Learning to live with diabetes – integrating an illness or objectifying a disease The article was focused on the learning process of patients who had been diagnosed with diabetes and how they worked to modify their lifestyle to cope with their illness. They had to learn how manage their diets, measure their blood sugar and administer insulin injections (some of them did anyway). Some patients placed a heavy reliance on measuring their sugar with a meter and ate and injected based on what the meter said. Others focused on eating based on how they felt, supplementing their planned meals with small snacks when they were feeling hungry or sluggish. They were all well educated by the same program, but each of them dealt with their illness differently as they each experienced, and dealt with, their disease in different ways. I have known many people with diabetes, and I have come to understand the level of change that the disease involves.

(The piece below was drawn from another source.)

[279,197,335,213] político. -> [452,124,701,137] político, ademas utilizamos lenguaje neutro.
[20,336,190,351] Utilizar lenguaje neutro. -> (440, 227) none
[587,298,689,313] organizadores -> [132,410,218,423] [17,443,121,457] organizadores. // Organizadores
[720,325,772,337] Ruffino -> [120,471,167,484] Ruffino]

People with diabetes have to, in many cases, relearn how to live their life. I have been overweight for years, and despite my efforts towards eating better and exercising more often I have struggled to control my weight. If I have learned nothing else from this struggle, it is that a change in lifestyle is difficult to make and even more difficult to maintain long-term as old habits tend to reassert themselves. I would find the transition of planning my meals, carrying snacks and testing my blood sugar to be a difficult habit to establish. Diabetics are taught to eat roughly the same calories; with the same balance of fats, carbs, and proteins; at the same times each day.
I sometimes go a whole day without eating and then overeat because I am too hungry. My habits put me at risk for developing diabetes, I would be so much healthier if I took these topics to heart in my personal life. As a nurse, I may well be training people how to cope with a new diagnosis of diabetes. While a treatment plan would certainly be developed, it would be part of my job to help a patient implement it. The biggest part of that job, in my opinion, is helping a person make a successful transition in their lifestyle.
They would need education, someone to answer their questions, and provide support (especially when bringing families on board to help with a treatment plan). The most important thing I have taken away from this is that each person will experience their disease differently, and will (naturally) cope with these problems differently. Diabetes affects people of all races, nationalities and social strata; and I will need to be mindful of this as I help people with managing this illness.
KNECK A A ° . , KLANG B. & FAGERBERG I . (2012) Learning to live with diabetes – integrating an illness or objectifying a disease. Journal of Advanced Nursing 68(11), 2486–2495.